**YOUR GOAL:**
Output exactly the lines between the one holding "8 L36 14 L36" and the last line of the data below, both of those lines included.
——————————
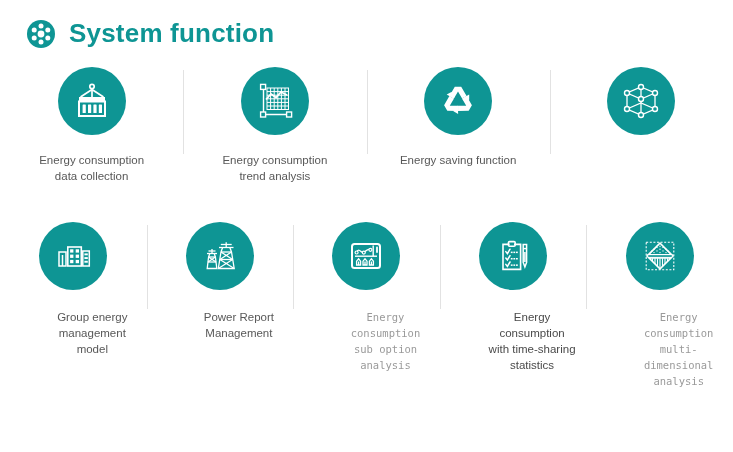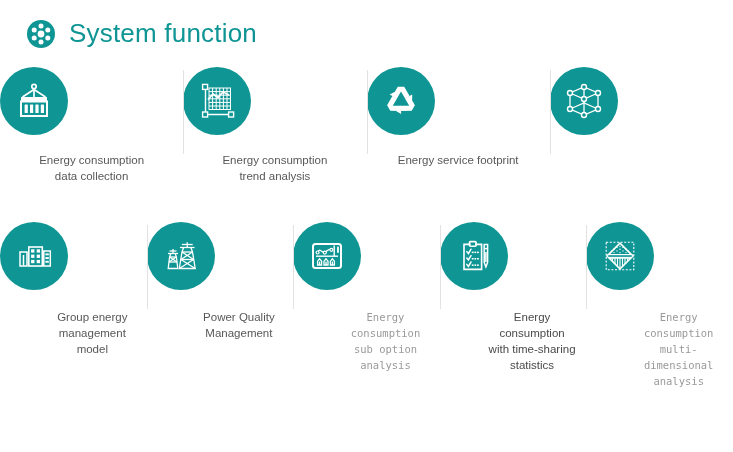--- a/index.html
+++ b/index.html
@@ -24,42 +24,42 @@
   }
   .header-icon {
     width: 30px;
     height: 30px;
     flex: 0 0 30px;
     margin-right: 13px;
     margin-top: 2px;
   }
   .header-title {
     font-size: 26px;
-    font-weight: normal;
+    font-weight: bold;
     color: #0e9594;
     letter-spacing: 0.2px;
     line-height: 1;
     white-space: nowrap;
   }
 
   
   .grid {
     padding-top: 12px;
   }
   .row {
     display: flex;
     width: 733px;
     box-sizing: border-box;
   }
   .cell {
     flex: 1 1 20%;
     position: relative;
     display: flex;
     flex-direction: column;
-    align-items: flex-start;
+    align-items: center;
     box-sizing: border-box;
   }
   
   .cell + .cell::before {
     content: "";
     position: absolute;
     left: 0;
     top: 6px;
     height: 84px;
     width: 1px;
@@ -191,21 +191,21 @@
               <path d="M -3.2 -14.2 L 3.2 -14.2 L 8.6 -5.0 L 4.1 -2.4 L 0 -9.5 L -4.1 -2.4 L -8.6 -5.0 Z"></path>
               <path d="M 4.1 -2.4 L 11.2 -6.6 L 11.2 -1.2 L 6.7 0.2 Z"></path>
             </g>
             <g transform="rotate(240)">
               <path d="M -3.2 -14.2 L 3.2 -14.2 L 8.6 -5.0 L 4.1 -2.4 L 0 -9.5 L -4.1 -2.4 L -8.6 -5.0 Z"></path>
               <path d="M 4.1 -2.4 L 11.2 -6.6 L 11.2 -1.2 L 6.7 0.2 Z"></path>
             </g>
           </g>
         </svg>
       </div>
-      <div class="cell-label">Energy service footprint</div>
+      <div class="cell-label">Energy saving function</div>
     </div>
 
 
     <div class="cell">
       <div class="icon-circle">
         <svg viewBox="0 0 44 44" width="44" height="44">
           <g stroke="#ffffff" stroke-width="1.3" fill="none">
             <path d="M22 8 L36 14 L36 30 L22 36 L8 30 L8 14 Z"></path>
             <path d="M8 14 L22 20 L36 14"></path>
             <path d="M22 20 L22 36"></path>
@@ -271,21 +271,21 @@
             <path d="M9 19.5 L19 19.5"></path>
             <path d="M10.5 17 L17.5 17"></path>
             <path d="M14 15 L14 19.5"></path>
             <path d="M11.8 19.5 L10.6 23 L9.2 34.5 L18.8 34.5 L17.4 23 L16.2 19.5"></path>
             <path d="M10.6 23 L17.4 23"></path>
             <path d="M10 28 L18 28"></path>
             <path d="M10.6 23 L18 28 M17.4 23 L10 28"></path>
           </g>
         </svg>
       </div>
-      <div class="cell-label">Power Quality
+      <div class="cell-label">Power Report
 Management</div>
     </div>
 
     <div class="cell">
       <div class="icon-circle">
         <svg viewBox="0 0 44 44" width="44" height="44">
           <g stroke="#ffffff" fill="none">
             <rect x="8" y="10" width="28" height="24" rx="2.5" stroke-width="2"></rect>
             <path d="M11 22.2 L33 22.2" stroke-width="1.4"></path>
             <path d="M29.2 11.6 L29.2 22.2" stroke-width="1.4"></path>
——————————
**WRITTEN REPLY:**
             <path d="M22 8 L36 14 L36 30 L22 36 L8 30 L8 14 Z"></path>
             <path d="M8 14 L22 20 L36 14"></path>
             <path d="M22 20 L22 36"></path>
@@ -271,21 +271,21 @@
             <path d="M9 19.5 L19 19.5"></path>
             <path d="M10.5 17 L17.5 17"></path>
             <path d="M14 15 L14 19.5"></path>
             <path d="M11.8 19.5 L10.6 23 L9.2 34.5 L18.8 34.5 L17.4 23 L16.2 19.5"></path>
             <path d="M10.6 23 L17.4 23"></path>
             <path d="M10 28 L18 28"></path>
             <path d="M10.6 23 L18 28 M17.4 23 L10 28"></path>
           </g>
         </svg>
       </div>
-      <div class="cell-label">Power Quality
+      <div class="cell-label">Power Report
 Management</div>
     </div>
 
     <div class="cell">
       <div class="icon-circle">
         <svg viewBox="0 0 44 44" width="44" height="44">
           <g stroke="#ffffff" fill="none">
             <rect x="8" y="10" width="28" height="24" rx="2.5" stroke-width="2"></rect>
             <path d="M11 22.2 L33 22.2" stroke-width="1.4"></path>
             <path d="M29.2 11.6 L29.2 22.2" stroke-width="1.4"></path>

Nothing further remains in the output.